Like Camus’ “The Plague,” “A Prayer for the Dying” is part horror story, part biblical fable, part meditation on the human capacity to endure. But where Camus opted for a good old-fashioned pestilence, bubonic plague, O’Nan employs a more mundane diphtheria outbreak as the catalyst for Friendship’s chilling descent. As the number of cases escalates and the body count rises, a belated quarantine is imposed. And as if that weren’t enough, a raging wildfire forces an evacuation; ultimately the flames engulf Friendship and the surrounding countryside, “the sky violent and backlit, shimmering like some artist’s version of hell.”
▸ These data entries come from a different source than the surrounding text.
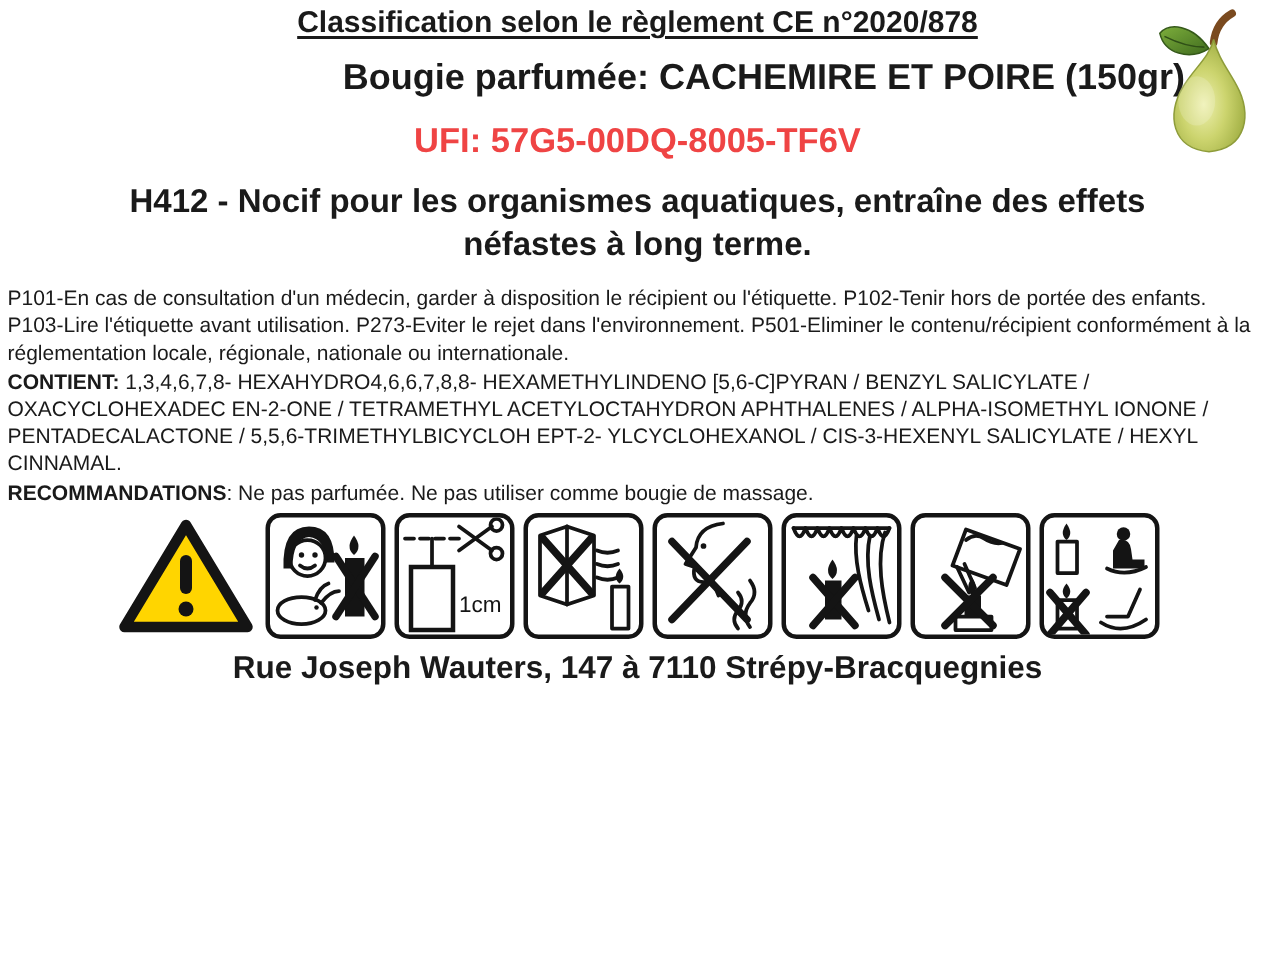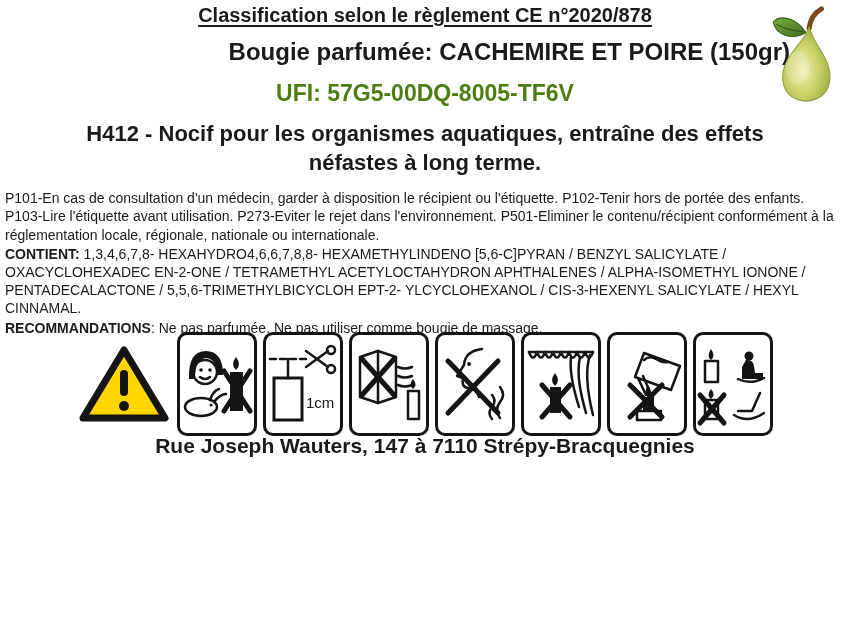--- a/index.html
+++ b/index.html
@@ -26,21 +26,21 @@
     margin: 11px 60px 0;
     font-size: 24px;
     font-weight: bold;
     text-align: right;
   }
   .ufi {
     margin: 14px 0 0;
     font-size: 23px;
     font-weight: bold;
     text-align: center;
-    color: #4d7c0f;
+    color: #ef4444;
   }
   .hazard {
     margin: 13px auto 0;
     max-width: 770px;
     font-size: 22px;
     font-weight: bold;
     text-align: center;
     line-height: 1.3;
   }
   .bodyblock { margin: 12px 5px 0; }
@@ -55,21 +55,21 @@
     margin-top: 3px;
     display: flex;
     justify-content: center;
     align-items: center;
     gap: 6px;
     height: 88px;
   }
   .tri-wrap { width: 94px; height: 84px; }
   .picto {
     width: 80px;
-    height: 104px;
+    height: 84px;
     border: 3px solid #141414;
     border-radius: 10px;
     background: #fff;
     flex: 0 0 auto;
   }
   .picto svg { display: block; width: 100%; height: 100%; }
   .footer { margin-top: 4px; }
   .footer-line {
     margin: 0;
     font-size: 21px;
Just how much can one town take — or rather, how much seemingly random suffering can we withstand yet still be able to make a Kierkegaardian leap of faith and accede to the authority of a higher power? That’s the spiritual dilemma O’Nan puts to the reader and to his Job-like protagonist, Jacob Hansen, a Civil War veteran who serves as Friendship’s sheriff, minister and undertaker. Although Jacob stoically continues his professional duties (caring for the dead, enforcing the quarantine), at home he succumbs to the madness breeding around him: He goes a little Stephen King and takes to dressing up and speaking to the rotting corpses of his baby daughter and his wife. Here, as in the rest of the novel, O’Nan describes the horror with a skillful balance of menace and restraint, countering the gruesomeness of his subject with the rapture of his language and the conviction with which he inhabits Jacob’s consciousness. (Imagine a less wordy Faulkner or Cormac McCarthy.)
The author of four previous novels, including “The Speed Queen” and “The Names of the Dead,” and one of the writers on Granta’s 1996 list of the best young American novelists, O’Nan here solidifies his reputation as a writer of versatility and depth. Apart from a few minor errant steps — the questionable use of the second person, an underdeveloped subplot involving a religious colony — “A Prayer for the Dying” shudders hauntingly toward its unsettling and inevitable (and satisfying) end. “Lately it seems there are mysteries everywhere,” Jacob muses, “as if you’ve only just opened your eyes.” And it’s the mystery of faith, O’Nan suggests, that is the greatest mystery of all.